De la quatrième de couverture qui promettait la guerre et les ennemis à rassembler autour d’une tragédie (une fausse, la vraie se jouant dehors), je n’ai pas vu grand-chose pendant les premières 85 pages où je suivais, relativement perplexe, les tribulations d’un post-ado militant de gauche qui aimait aller casser du militant de droite barre de fer à la main, interrompu seulement par quelques intermèdes amoureux qui m’ennuyaient ferme. A ce stade, j’ai failli lâcher le bouquin, et c’eût été une grave erreur.
Parce qu’arrive ensuite, enfin, le Liban. Beyrouth morcelée. Les Druzes, les maronites, les chiites, les Palestiniens, les catholiques, les Arméniens, les sunnites. Les haines viscérales des uns, les compromis de convenance avec les autres, comme un diagramme avec plein de flèches de toutes les couleurs qui partent dans tous les sens et s’entremêlent à l’infini, et où il n’y aurait ni bons, ni méchants. Et puis il y a les personnages, émissaires de chaque communauté, lancés à l’assaut d’une trêve sous les masques d’Antigone, de Créon, d’Izmène et des autres.

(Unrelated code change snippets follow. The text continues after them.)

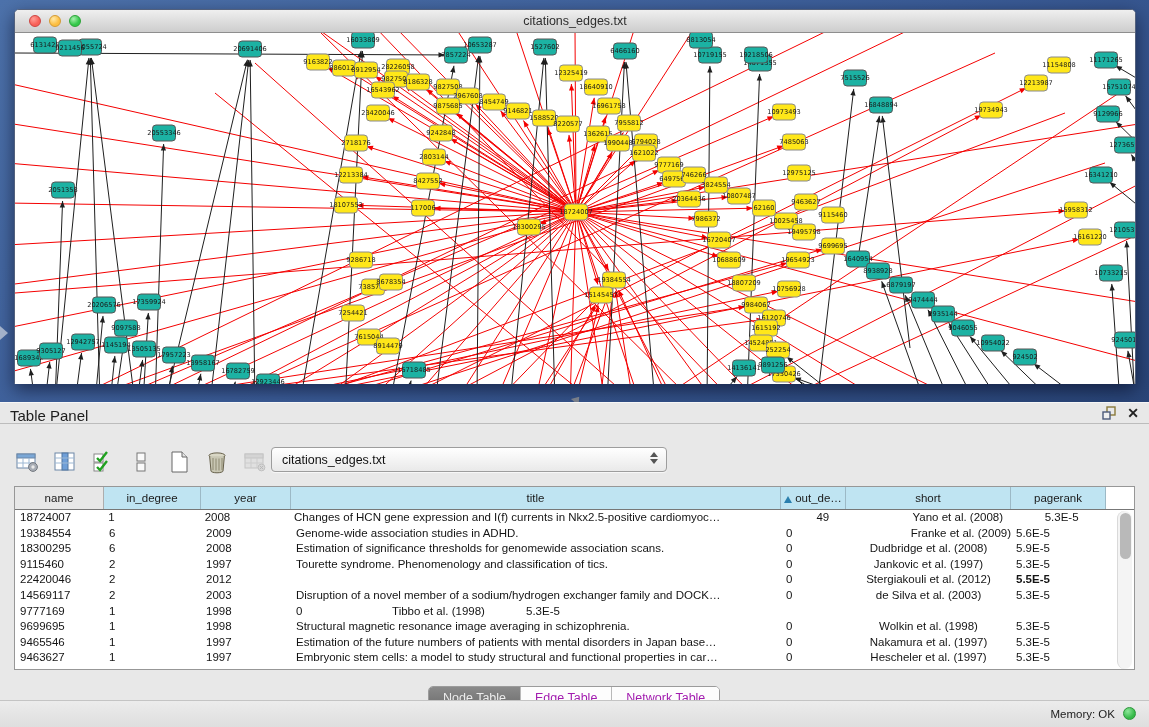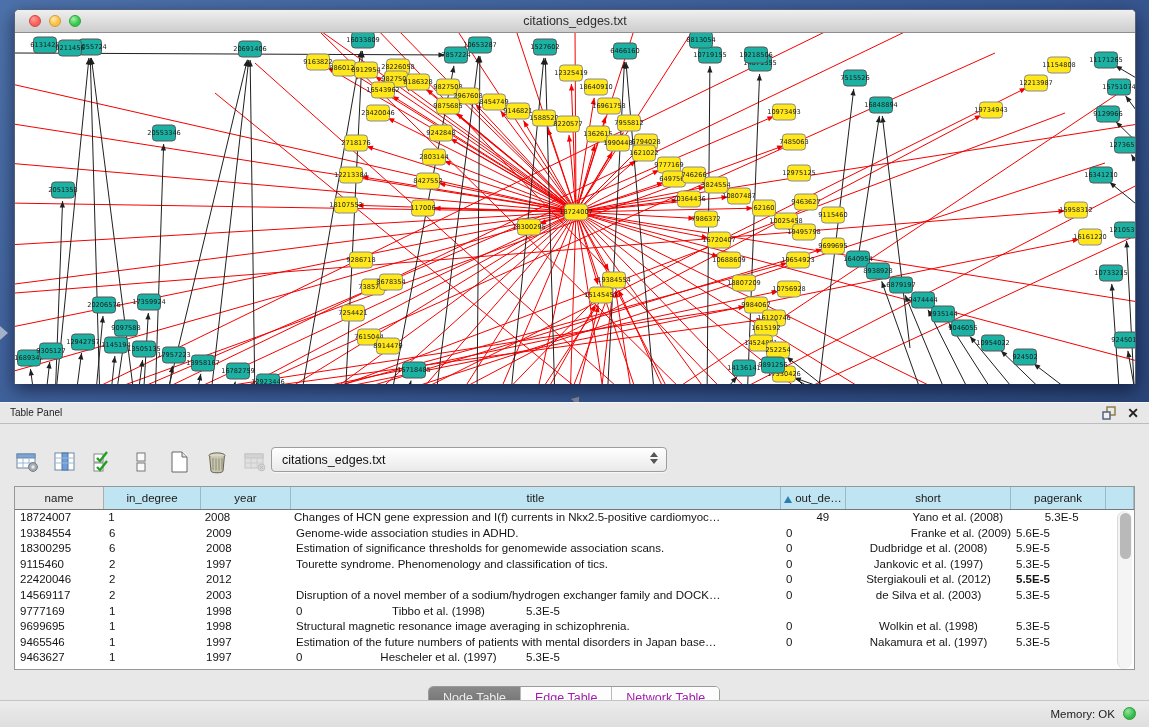--- a/index.html
+++ b/index.html
@@ -23,38 +23,38 @@
   .light.yellow{background:radial-gradient(circle at 35% 30%,#ffe9a8,#fdbe41 60%);border:1px solid #d49a33;}
   .light.green{background:radial-gradient(circle at 35% 30%,#a8f0ae,#34c84a 60%);border:1px solid #2aa436;}
   .gw-title{position:absolute;left:0;right:0;top:4px;text-align:center;
     font-size:12.5px;color:#2e2e2e;}
   .gw-canvas{position:relative;width:100%;height:351px;background:#fff;overflow:hidden;}
   .gw-canvas svg{display:block;}
   
   .table-panel{position:absolute;left:0;top:402px;width:1149px;height:325px;background:#e8e8e8;}
   .tp-titlebar{height:22px;background:linear-gradient(#ecemajor 0,#ececec,#d8d8d8);
     border-top:1px solid #f6f6f6;border-bottom:1px solid #bcbcbc;position:relative;}
-  .tp-title{position:absolute;left:10px;top:4px;font-size:10px;color:#1d1d1d;}
+  .tp-title{position:absolute;left:10px;top:4px;font-size:15px;color:#1d1d1d;}
   .tp-actions{position:absolute;right:10px;top:2px;display:flex;gap:10px;align-items:center;}
   .float-btn{width:16px;height:16px;cursor:default;}
   .close-btn{font-size:14px;font-weight:bold;color:#222;line-height:16px;cursor:default;}
   .toolbar{position:absolute;left:14px;top:44px;height:32px;display:flex;align-items:center;gap:12px;}
   .tb-icon{width:26px;height:26px;display:flex;align-items:center;justify-content:center;}
   .fx-icon{font-family:"Liberation Serif",serif;font-style:italic;font-weight:bold;
     font-size:14px;color:#111;letter-spacing:-1px;}
   .net-select{position:absolute;left:271px;top:45px;width:396px;height:25px;
     border:1px solid #9d9d9d;border-radius:4px;background:linear-gradient(#ffffff,#e9e9e9);
     box-shadow:0 1px 1px rgba(255,255,255,.7);display:flex;align-items:center;
     font-size:12.5px;color:#111;padding-left:10px;position:absolute;}
   .spin{position:absolute;right:8px;top:4px;display:flex;flex-direction:column;gap:2px;}
   .spin .up{width:0;height:0;border-left:4px solid transparent;border-right:4px solid transparent;border-bottom:5px solid #555;}
   .spin .dn{width:0;height:0;border-left:4px solid transparent;border-right:4px solid transparent;border-top:5px solid #555;}
   .table-frame{position:absolute;left:14px;top:84px;width:1121px;height:184px;
     border:1px solid #979797;background:#fff;overflow:hidden;}
-  .thead{display:flex;height:23px;border-bottom:1px solid #777;}
+  .thead{display:flex;height:23px;border-bottom:1px solid #777;align-items:flex-end;}
   .th{font-size:11.5px;color:#1a1a1a;text-align:center;line-height:22px;
     background:#bfe4f2;border-right:1px solid #9cb9c6;overflow:hidden;white-space:nowrap;}
   .th.gray{background:#e7e7e7;border-right:1px solid #adadad;}
   .sort-tri{display:inline-block;width:0;height:0;border-left:4px solid transparent;
     border-right:4px solid transparent;border-bottom:7px solid #2a7fae;margin-right:3px;
     transform:translateY(1px);}
   .tbody{position:relative;}
   .tr{display:flex;height:15.6px;}
   .td{font-size:11.5px;color:#141414;line-height:15.5px;white-space:nowrap;overflow:hidden;
     padding-left:5px;}
@@ -1038,20 +1038,21 @@
             <div class="td" style="width: 90px;">1997</div>
             <div class="td" style="width: 490px;">Estimation of the future numbers of patients with mental disorders in Japan base…</div>
             <div class="td" style="width: 65px;">0</div>
             <div class="td center" style="width: 165px;">Nakamura et al. (1997)</div>
             <div class="td" style="width: 95px;">5.3E-5</div>
           </div>
           <div class="tr">
             <div class="td" style="width: 89px;">9463627</div>
             <div class="td" style="width: 97px;">1</div>
             <div class="td" style="width: 90px;">1997</div>
+            <div class="td" style="width: 490px;">Embryonic stem cells: a model to study structural and functional properties in car…</div>
             <div class="td" style="width: 65px;">0</div>
             <div class="td center" style="width: 165px;">Hescheler et al. (1997)</div>
             <div class="td" style="width: 95px;">5.3E-5</div>
           </div>
         </div>
       <div class="vscroll">
         <div class="vthumb"></div>
       </div>
     </div>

Avec Georges (le militant de gauche suscité, accessoirement metteur en scène), on rassemble petit à petit les pièces du puzzle, on se met à y croire franchement, on brûle d’enthousiasme, au moment où passe le premier avion…
Sorj Chalandon met des mots sur l’indicible, et des mots justes, pesés. Il va chercher au fond de l’âme humaine les rouages de la guerre.
Vertigineux.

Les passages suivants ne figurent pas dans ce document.